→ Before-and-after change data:
◇ ◇ ◇ ◇

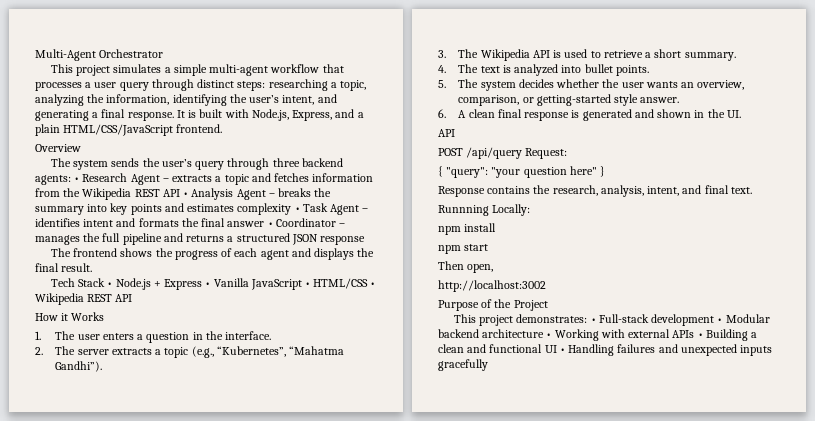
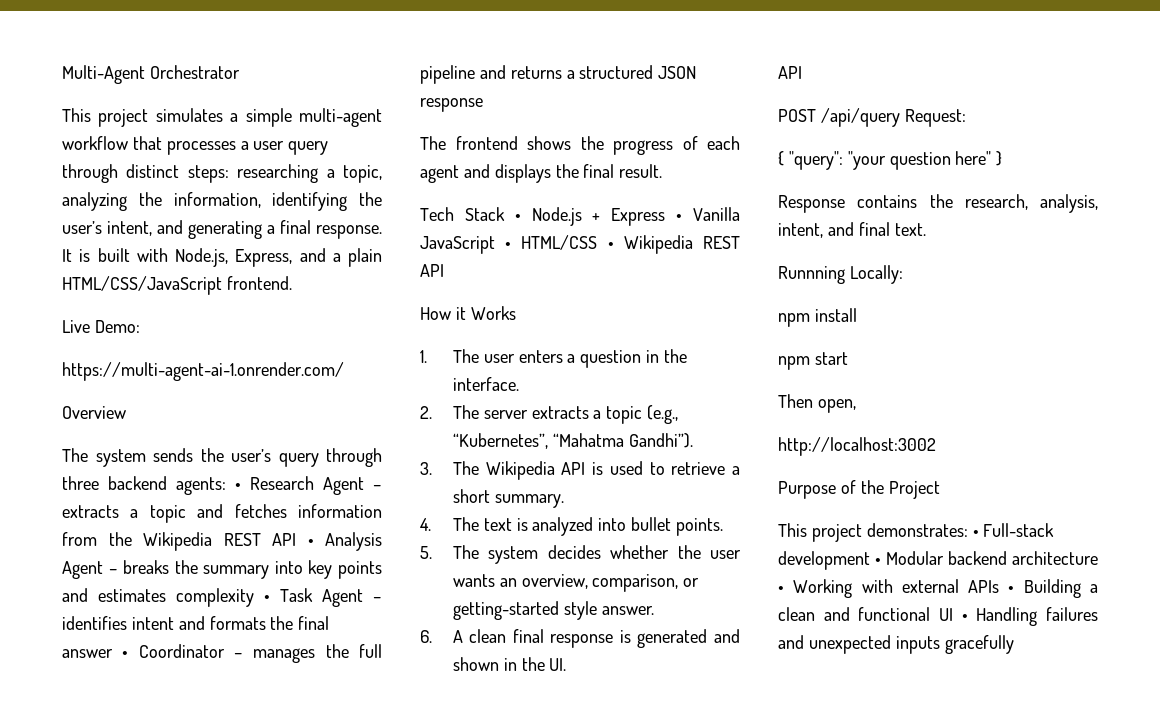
+ Live Demo:
+ https://multi-agent-ai-1.onrender.com/

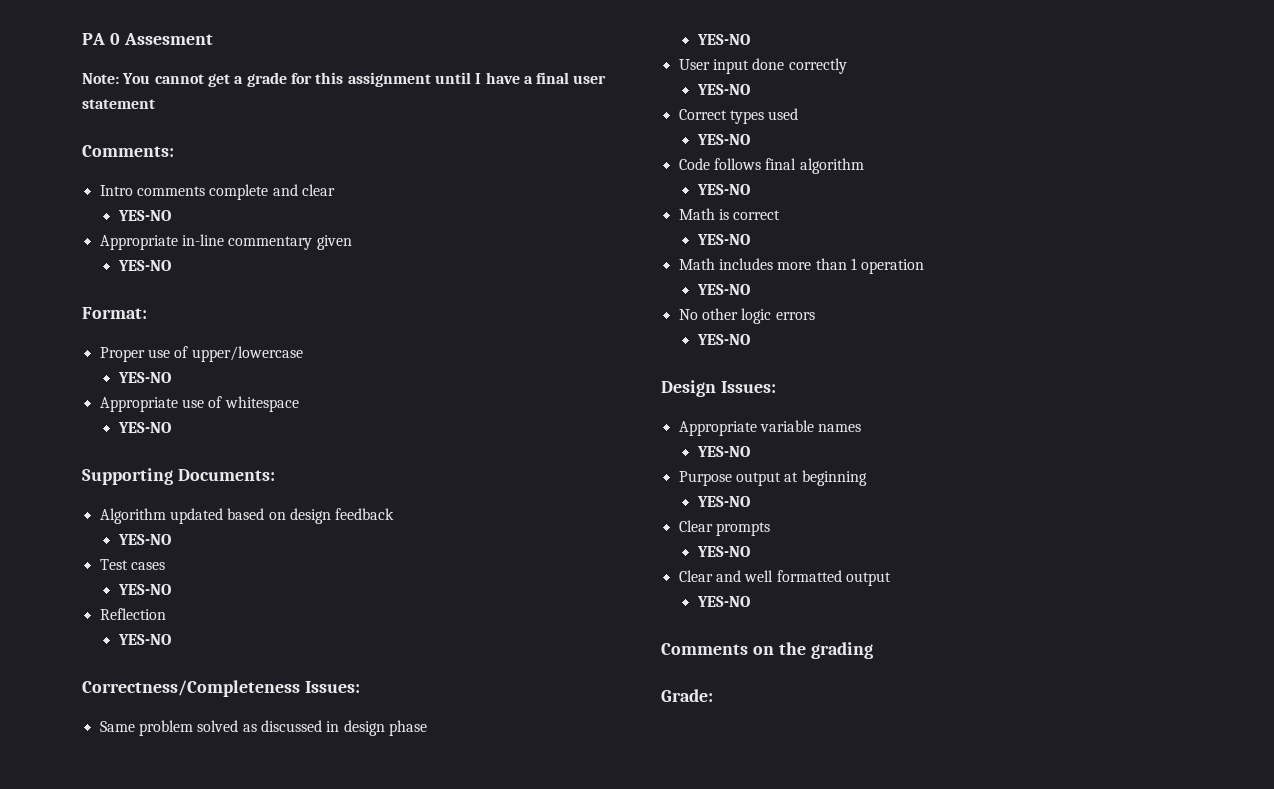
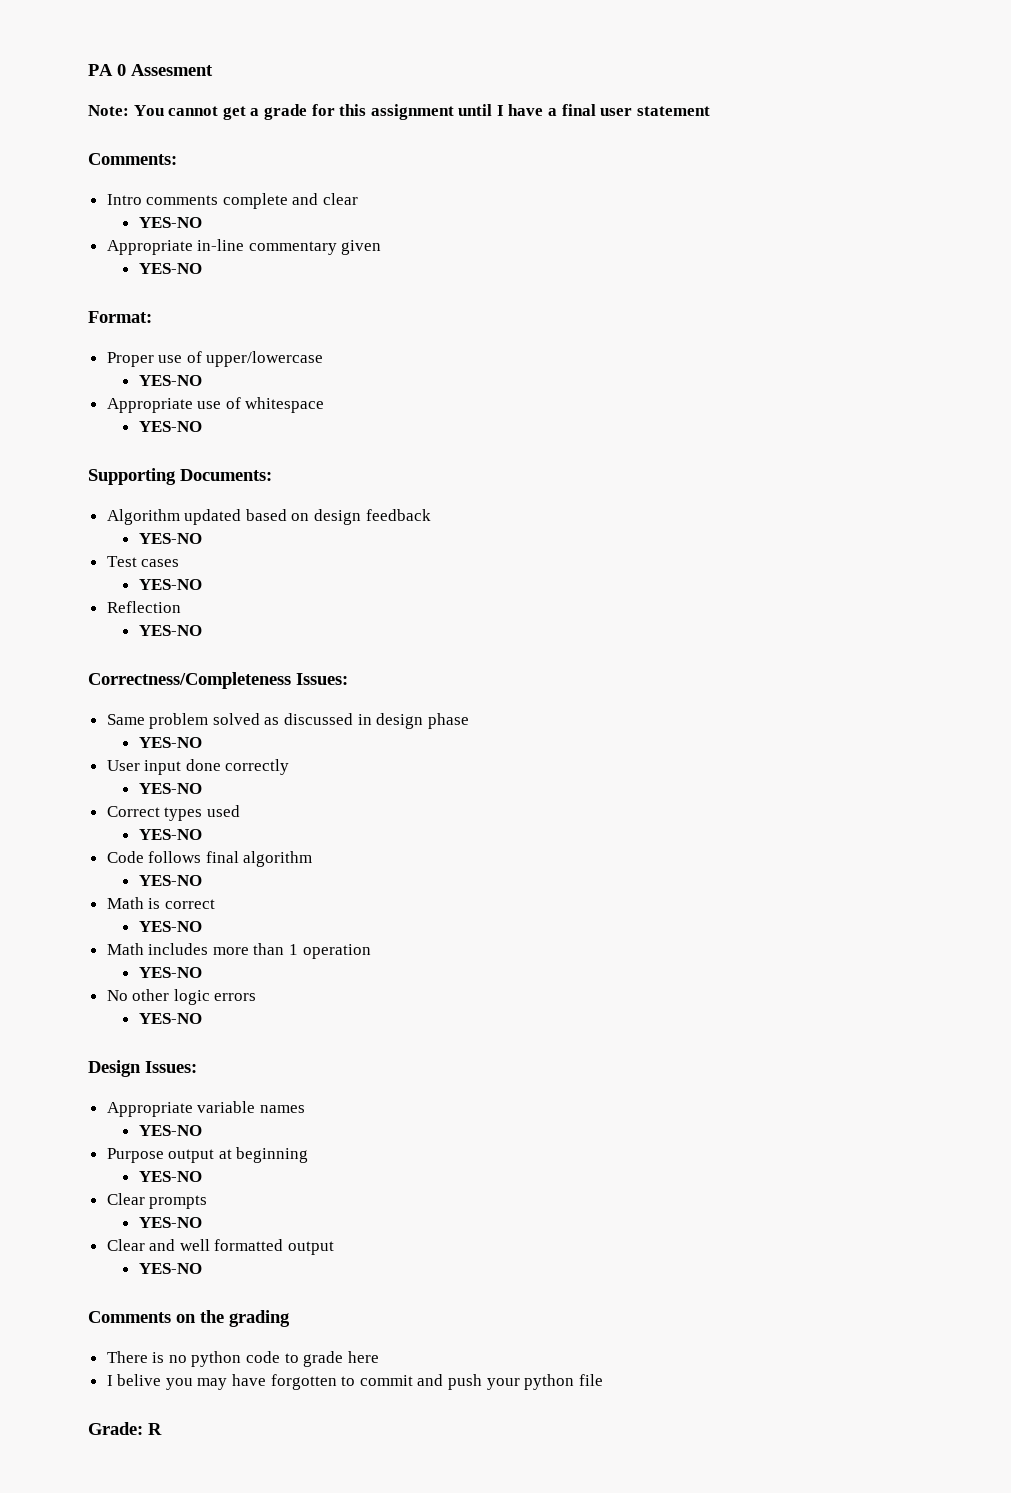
+ There is no python code to grade here
+ I belive you may have forgotten to commit and push your python file
- Grade:
+ Grade: R

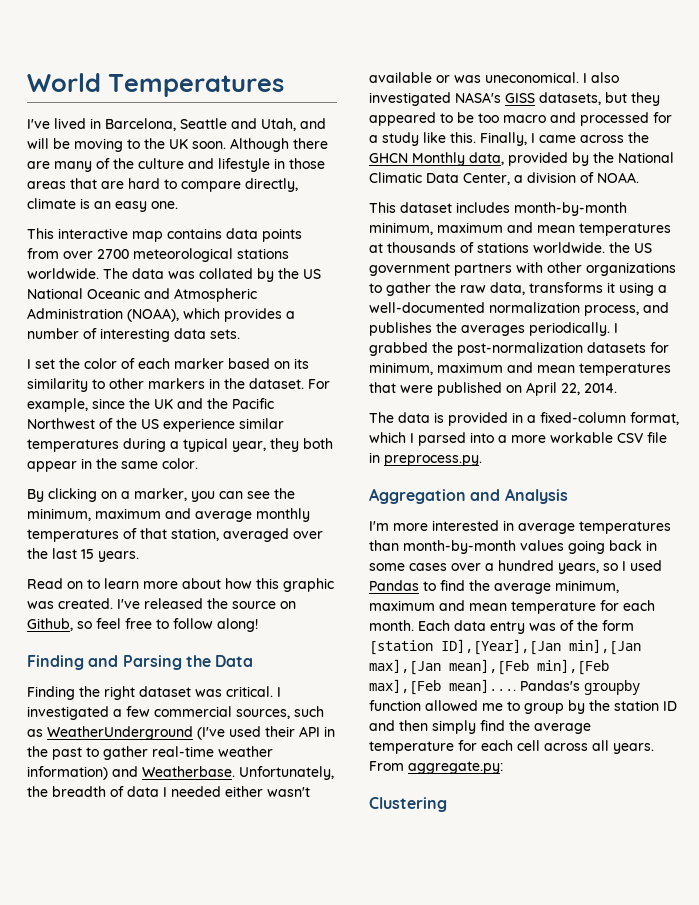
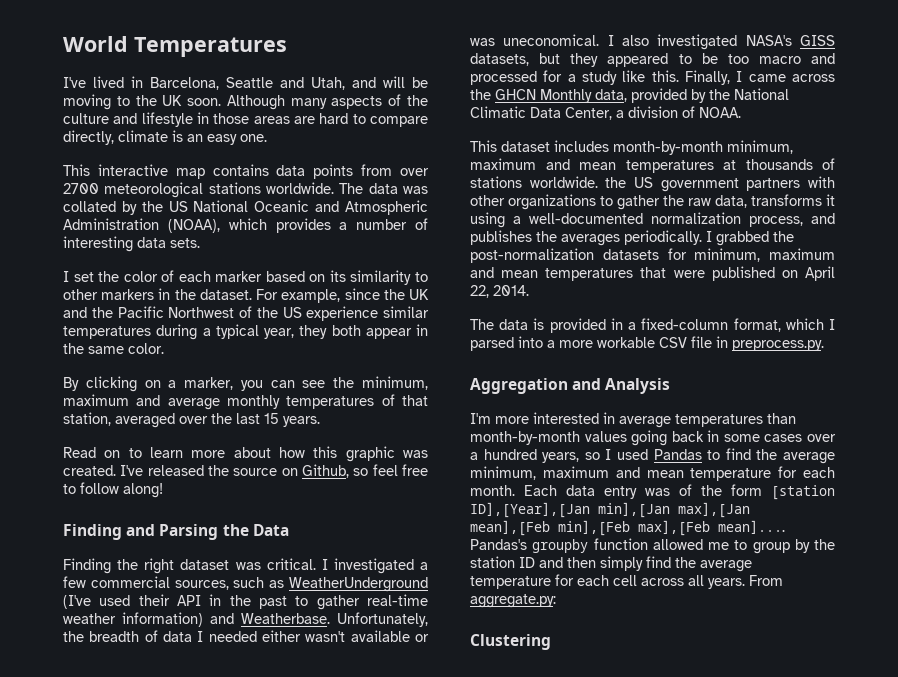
- Although there are many of the culture and lifestyle in those areas that are hard to compare directly, climate is an easy one.
+ Although many aspects of the culture and lifestyle in those areas are hard to compare directly, climate is an easy one.

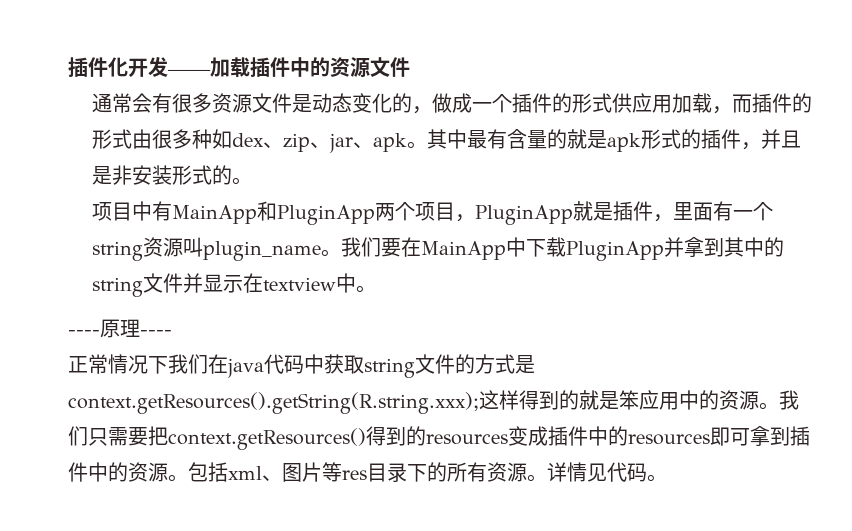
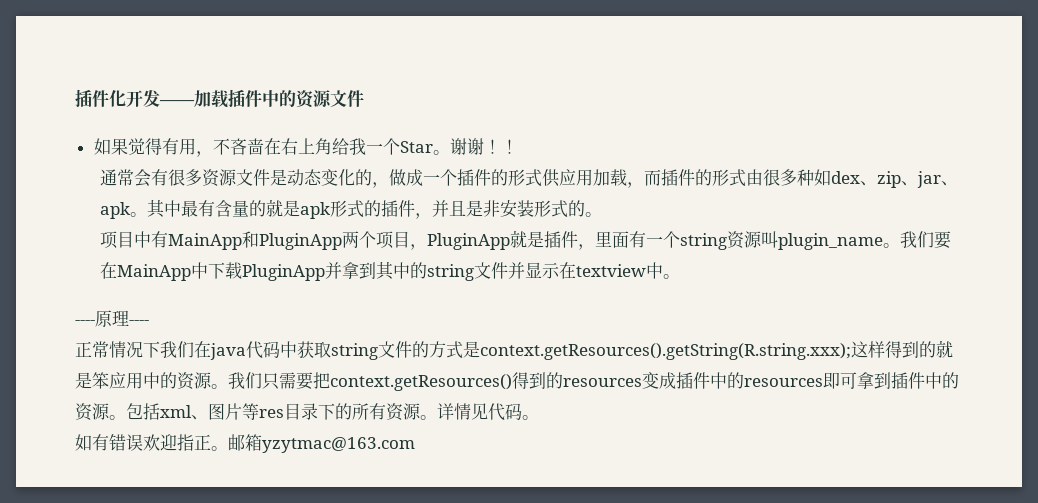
+ 如果觉得有用，不吝啬在右上角给我一个Star。谢谢！！
+ 如有错误欢迎指正。邮箱yzytmac@163.com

◇ ◇ ◇ ◇

→ WHAT IS BEING ASKED: Output each record exactly as it appears, but not the pictures.

→ WRITTEN RESPONSE:
+ Live Demo:
+ https://multi-agent-ai-1.onrender.com/

+ There is no python code to grade here
+ I belive you may have forgotten to commit and push your python file
- Grade:
+ Grade: R

- Although there are many of the culture and lifestyle in those areas that are hard to compare directly, climate is an easy one.
+ Although many aspects of the culture and lifestyle in those areas are hard to compare directly, climate is an easy one.

+ 如果觉得有用，不吝啬在右上角给我一个Star。谢谢！！
+ 如有错误欢迎指正。邮箱yzytmac@163.com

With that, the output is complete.